Utilizzare parte del cerotto per inoculare cinque millilitri di brodo doppio drop-out e incubare l'inoculo durante la notte a 26 gradi Celsius con scuotimento a 150 giri/min. Il giorno successivo, aggiungere 180 microlitri di acqua sterile a cinque pozzi di una piastra da 96 po 'a partire dal pozzo A2. Vortice il mix culturale notturno. Aggiungere 180 microlitri di lievito al pozzo A1 e diluirlo serialmente utilizzando l'acqua nei pozzi da A2 a A6. Individuare cinque microlitri di ogni diluizione su singoli glucosio drop-out e singole piastre di agar di galattosio drop-out assicurandosi di includere il solo effettore tossico come controllo.
Incubare le piastre a 30 gradi Celsius per 48 ore, quindi confrontare la crescita del lievito con il solo effettore tossico con la crescita del lievito con il potenziale soppressore. Per confermare i soppressori che hanno dimostrato una tossicità ridotta rispetto al solo effettore tossico, isolare il plasmide secondo le indicazioni manoscritte e ritras trasformarlo nel lievito tossico. Inoculare il doppio brodo di glucosio con una colonia dalla piastra di trasformazione.
Incubarlo durante la notte e individuare il doppio agar di glucosio e galattosio per confermare la soppressione della tossicità. Prima di eseguire lo schermo del soppressore del lievito, le proteine dell'effettore di interesse sono state testate per la tossicità nel lievito. La proteina di interesse è stata espressa nel lievito sotto il controllo di un promotore inducibile di galattosio e la crescita sul galattosio è stata confrontata con la crescita del glucosio.

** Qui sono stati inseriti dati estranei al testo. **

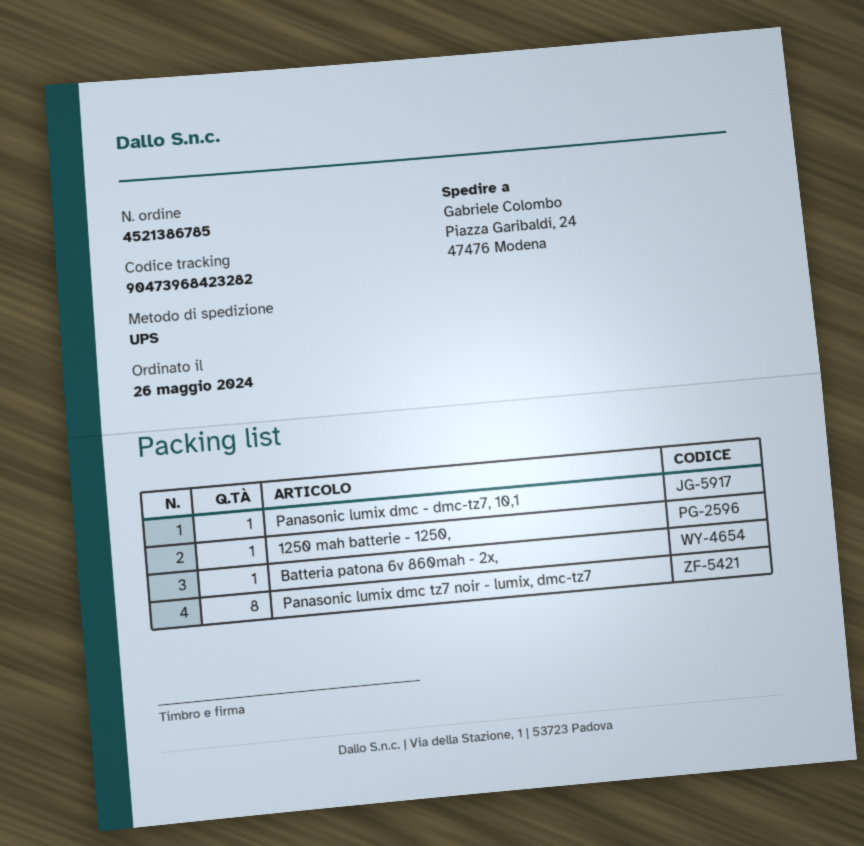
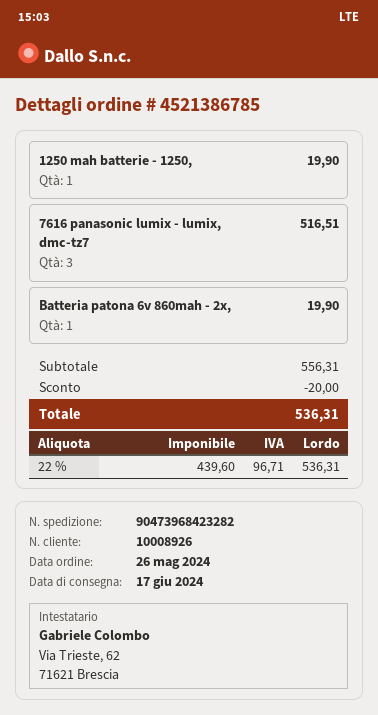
Panasonic lumix dmc - dmc-tz7, 10,1: 1 -> none
Panasonic lumix dmc tz7 noir - lumix, dmc-tz7: 8 -> none
7616 panasonic lumix - lumix, dmc-tz7: none -> 3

Quando il CT229 è stato testato per la tossicità, sono state osservate colonie più piccole e soppressione della crescita. Idealmente, si dovrebbe osservare una diminuzione da due a tre tronchi per procedere con gli schermi soppressori di lievito. Lo schermo del soppressore è stato condotto trasformando il ceppo tossico con la libreria genomica del lievito pYAP 13 e placcando i trasformatori sull'agar di galattosio.
I cloni soppressori ottenuti sono stati avvistati su un doppio agar di galattosio drop-out per confermare la soppressione della tossicità. I soppressori pSup1 e pSup2 sopprimevano la tossicità della proteina effettore, mentre pSup3 no. Queste procedure richiedono un'attenta attenzione ai dettagli oltre al lavoro preparatorio critico, incluso avere grandi quantità di supporti e piastre pronti prima di eseguire l'esperimento.
Una volta identificati i soppressori, possono essere eseguiti esperimenti per verificare le interazioni con l'effettore di interesse, tra cui abbattimenti, colocalizzazione dell'immunofluorescenza, knockout dell'effettore o eliminazione dei fattori ospiti identificati negli schermi. Lo sviluppo di questa tecnica per gli effettori clamidia ha permesso una rapida caratterizzazione preliminare delle proteine dell'effettore e ha contribuito a concentrare i nostri sforzi sulla chiarire i meccanismi molecolari sottostanti che mediano le interazioni patogene ospiti.